**What the exercise asks**. Go through the material below, tally each line containing "body", and write the tally alone.

**Listed records**.

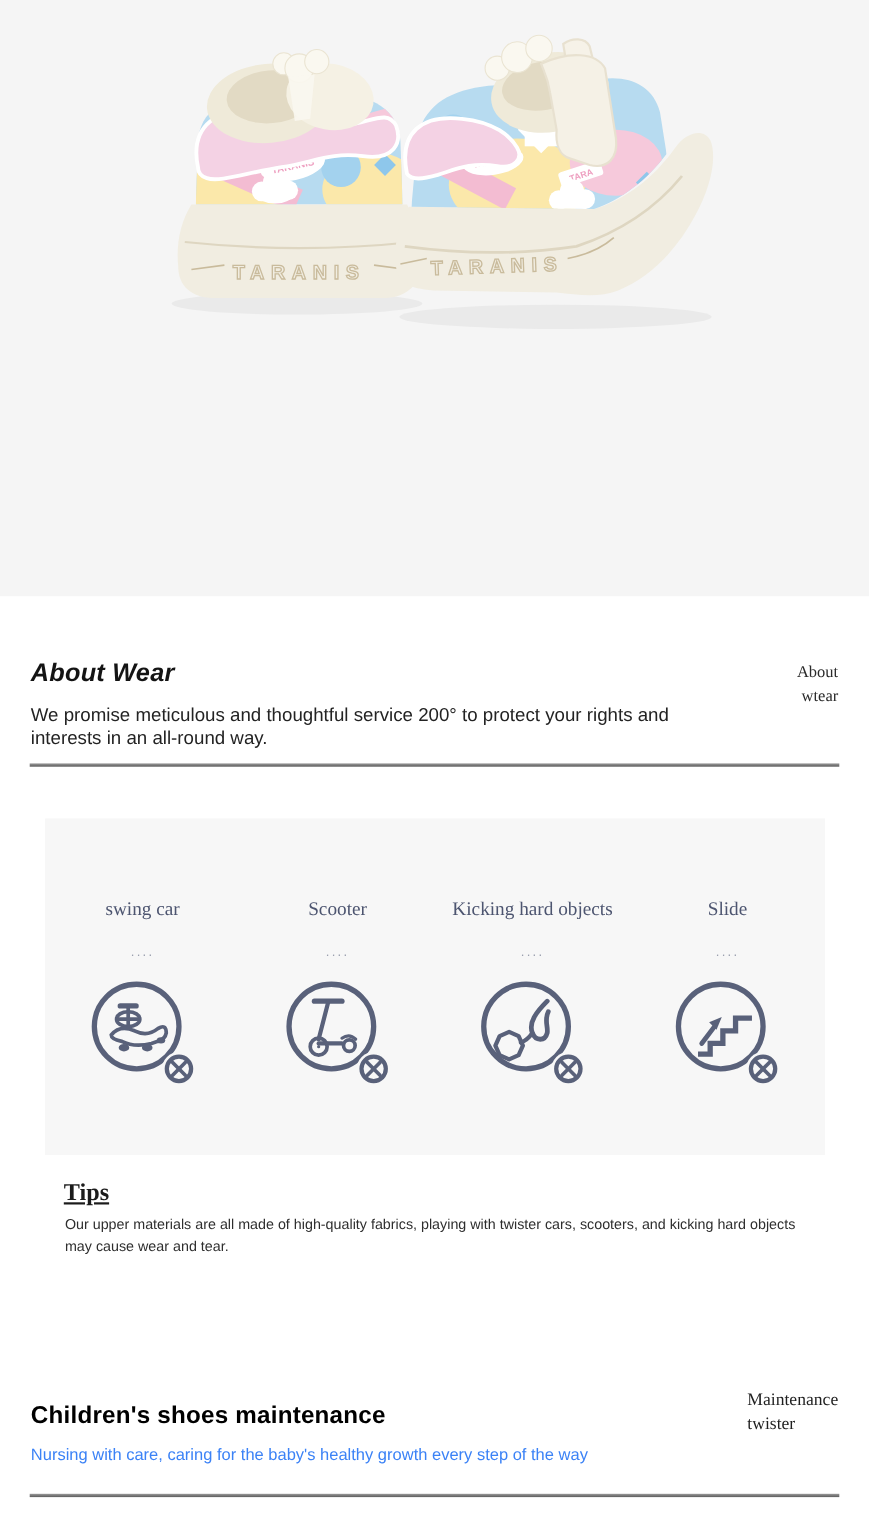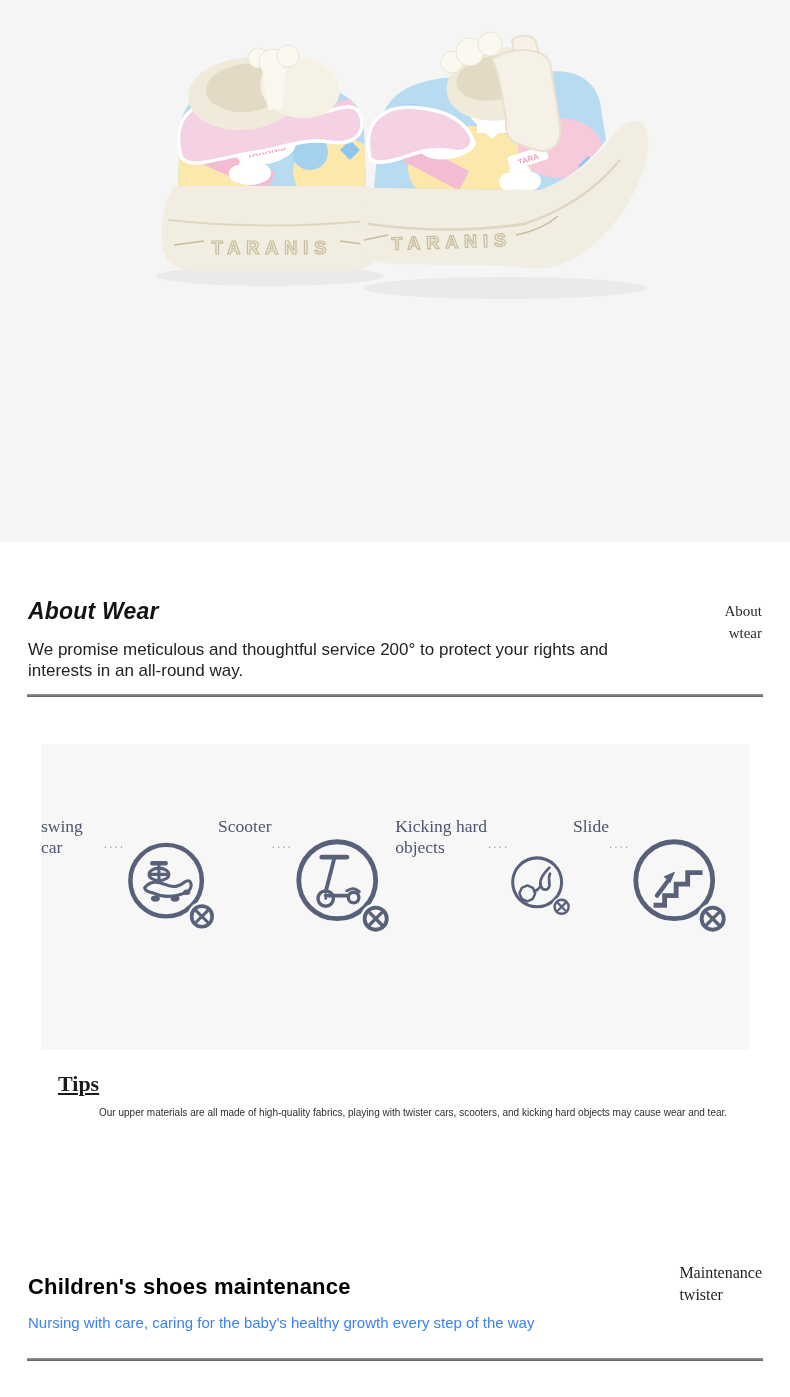--- a/index.html
+++ b/index.html
@@ -22,7 +22,7 @@
   
   #care-panel{position:absolute;left:41px;top:744px;width:709px;height:306px;background:#f7f7f7;
               display:flex;flex-direction:row;}
-  .care-col{flex:1;display:flex;flex-direction:row;align-items:flex-start;padding-top:72px;}
+  .care-col{flex:1;display:flex;flex-direction:column;align-items:center;padding-top:72px;}
   .care-label{font-family:"Liberation Serif",serif;font-size:17.5px;color:#4d5570;}
   .care-dots{margin-top:24px;font-size:12px;letter-spacing:2px;color:#9ba0af;line-height:8px;}
   .care-icon{margin-top:20px;width:100px;height:100px;}

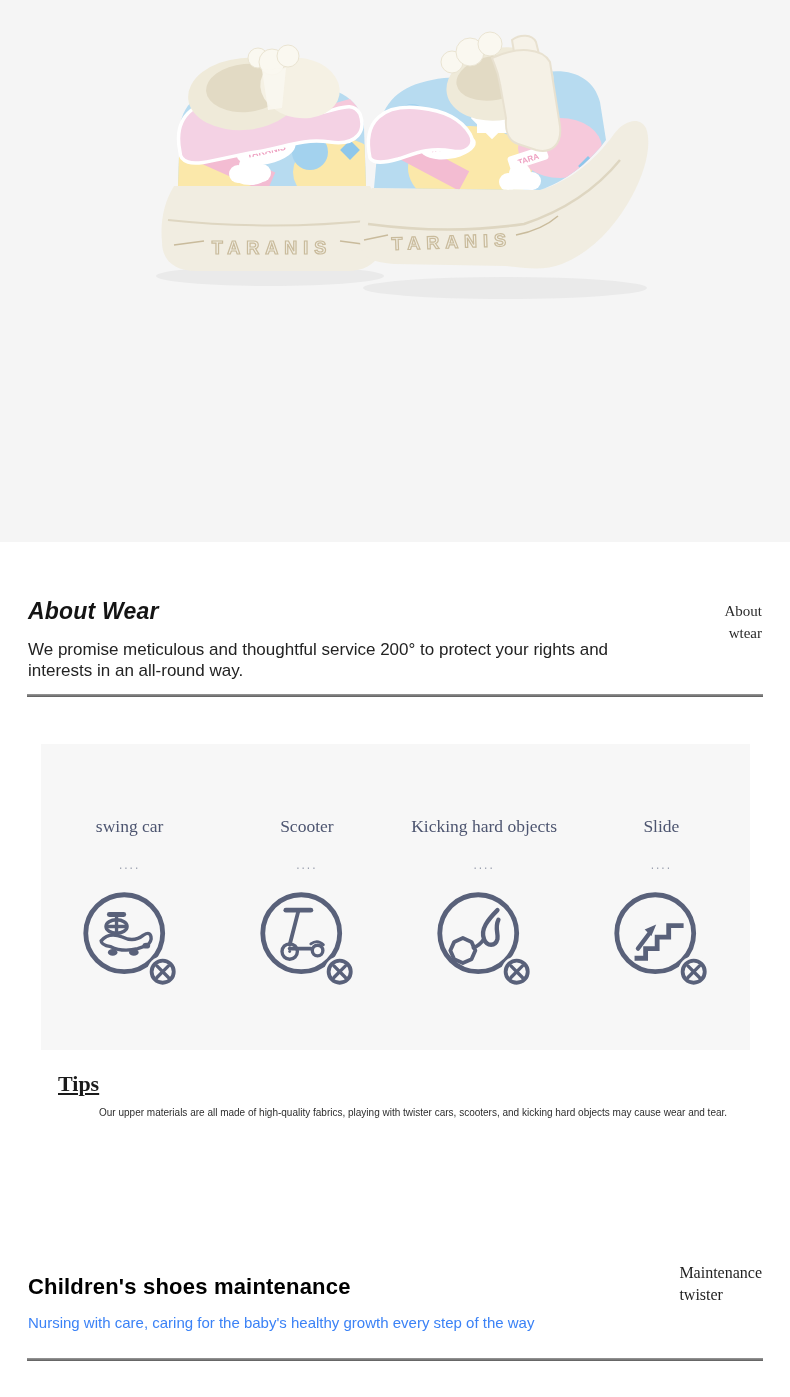--- a/index.html
+++ b/index.html
@@ -30,7 +30,7 @@
   
   #tips-title{position:absolute;left:58px;top:1071px;font-family:"Liberation Serif",serif;
               font-size:22px;font-weight:600;color:#1b1b1b;text-decoration:underline;}
-  #tips-body{position:absolute;left:59px;top:1103px;width:668px;font-size:10px;line-height:20px;color:#2e2e2e;margin-left:40px;}
+  #tips-body{position:absolute;left:59px;top:1103px;width:668px;font-size:13px;line-height:20px;color:#2e2e2e;}
 
   
   #maint-title{position:absolute;left:28px;top:1274px;font-size:22px;font-weight:700;color:#000000;letter-spacing:.2px;text-align:center;}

**Task response**. 2